An den Tumalo Falls angekommen, sahen wir, dass das Wasser aus wenigstens 30 Metern Höhe in die Tiefe stürzte. Ein schlammiger Pfad führte uns ganz nah an den Wasserfall heran, wo wir richtig nass wurden.
Wir flohen vor dem Gewitter in unser Hotel in Bend. In einem IHOP-Restaurant aßen wir zu Abend. Draußen auf den Wiesen konnten wir kleine, kugelrunde Murmeltiere beobachten, die fröhlich an Wildpflanzen knabberten. Dazwischen duckte sich ein Kaninchen.
Am nächsten Tag brachen wir in die Painted Hills auf. Der Weg dorthin war, wie immer wieder auf dieser Reise, voller Überraschungen: ein Fischadler, Pelikane, die in gedrängter Formation auf dem Wasser trieben, und Red-winged Blackbirds flogen pfeilschnell durch die Luft.
Die Painted Hills waren überwältigend! Welche Farben! Rot, grün, violettes Gestein – man konnte sich nicht satt sehen! Ich verstand, warum dies eins der sieben Wunder von Oregon ist.
Wir liefen zu einem kleinen Aussichtspunkt. Der Wind, der uns entgegenblies, war so stark, dass ich überlegte, mir eine Mütze aufzusetzen. Plötzlich wurde es heiß, schwül und drückend. Ich trank enorme Mengen Wasser. Ich hatte den Eindruck auszutrocknen. Ich hatte das Bedürfnis immer weiter zu trinken, um den Durst zu löschen. Bei diesen heiß-trockenen Temperaturen schleppten wir uns mehr, als dass wir gingen, zum Red Hill und zum White Hill. Ein großer roter Aschekegelvulkan und ein kleiner weißer Gesteinshügel.

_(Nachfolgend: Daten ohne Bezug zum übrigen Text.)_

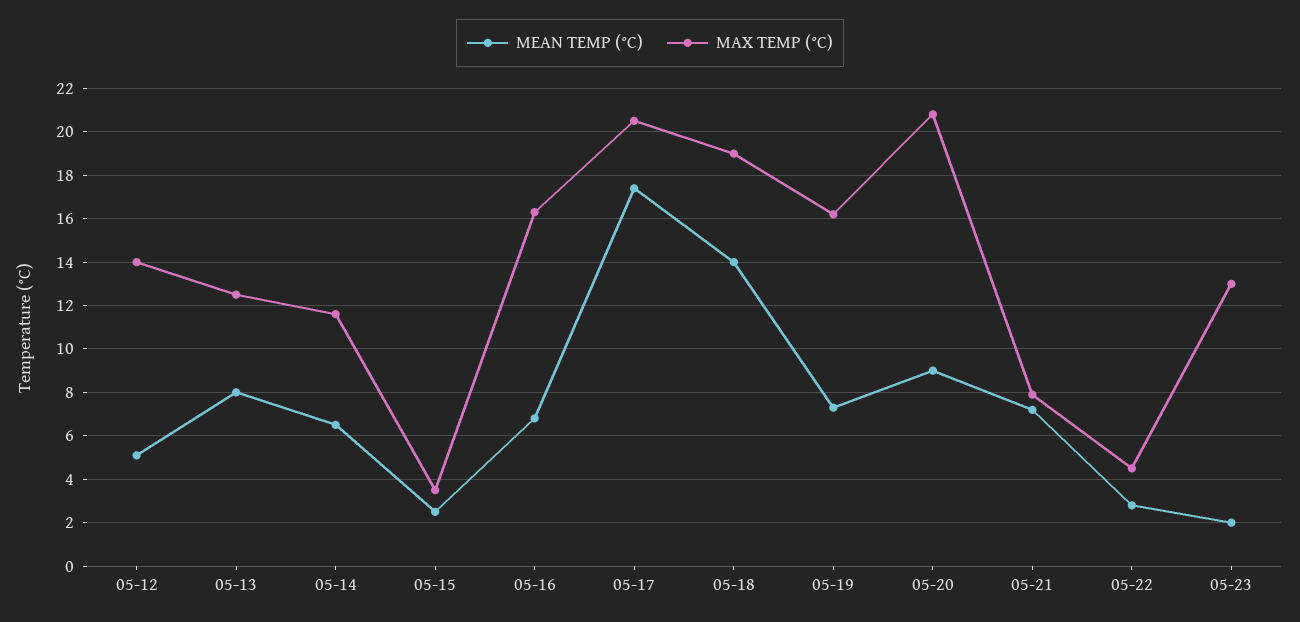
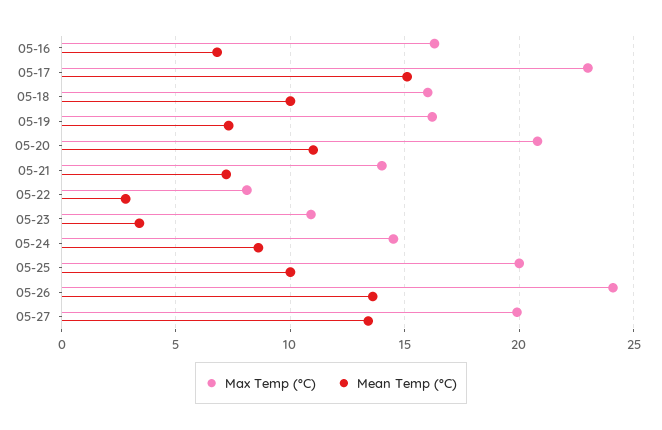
MEAN TEMP (°C), 05-12: 5 -> none
MAX TEMP (°C), 05-12: 14 -> none
MEAN TEMP (°C), 05-13: 8 -> none
MAX TEMP (°C), 05-13: 12.5 -> none
MEAN TEMP (°C), 05-14: 6.5 -> none
MAX TEMP (°C), 05-14: 11.5 -> none
MEAN TEMP (°C), 05-15: 2.5 -> none
MAX TEMP (°C), 05-15: 3.5 -> none
MEAN TEMP (°C), 05-17: 17.5 -> 15
MAX TEMP (°C), 05-17: 20.5 -> 23
MEAN TEMP (°C), 05-18: 14 -> 10
MAX TEMP (°C), 05-18: 19 -> 16
MEAN TEMP (°C), 05-20: 9 -> 11
MAX TEMP (°C), 05-21: 8 -> 14
MAX TEMP (°C), 05-22: 4.5 -> 8
MEAN TEMP (°C), 05-23: 2 -> 3.5
MAX TEMP (°C), 05-23: 13 -> 11
MAX TEMP (°C), 05-24: none -> 14.5
MEAN TEMP (°C), 05-24: none -> 8.5
MAX TEMP (°C), 05-25: none -> 20
MEAN TEMP (°C), 05-25: none -> 10
MAX TEMP (°C), 05-26: none -> 24
MEAN TEMP (°C), 05-26: none -> 13.5
MAX TEMP (°C), 05-27: none -> 20
MEAN TEMP (°C), 05-27: none -> 13.5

Im Anschluss begaben wir uns auf den Leaf Hill Trail, wo wir versuchten, eine erstaunlich laute Grille zu lokalisieren. Gleich zwei von ihnen konnten wir entdecken: groß, schwarz und gut getarnt an einem Baum. Sie fühlten sich von uns gestört und flogen uns plötzlich mitten ins Gesicht – wie habe ich gekreischt! Das kam von unserer Neugier!
Wir waren auf dem Painted Cove Nature Trail unterwegs, einem kurzen Rundweg, der uns zu markanten Aussichtspunkten führen sollte – da fing es an zu donnern. Wie aus dem Nichts kam ein böiger, starker Wind auf. Wir rannten zum Auto zurück und sprangen hinein, ehe uns das Gewitter einholen konnte.
Wie mir das alles fehlt. Die Farben der Painted Hills, der dunkle Himmel darüber, wie aus einem verlorenen Paradies.
Mein kleines, geliebtes inneres Kind:
Wie lange schon habe ich dich vergessen,
habe deine Tränen nicht getrocknet,
und dein Lachen nicht gehört?
Ich wusste nicht, dass du noch in mir lebst
und die gleichen Sehnsüchte hast wie damals,
einfach nur gehalten werden,
einfach nur über eine Wiese rennen und Schmetterlinge fangen.
Träumen und Wolken beobachten,
gut sein ohne etwas leisten zu müssen.
Bitte verzeih mir, dass ich dich vergessen habe.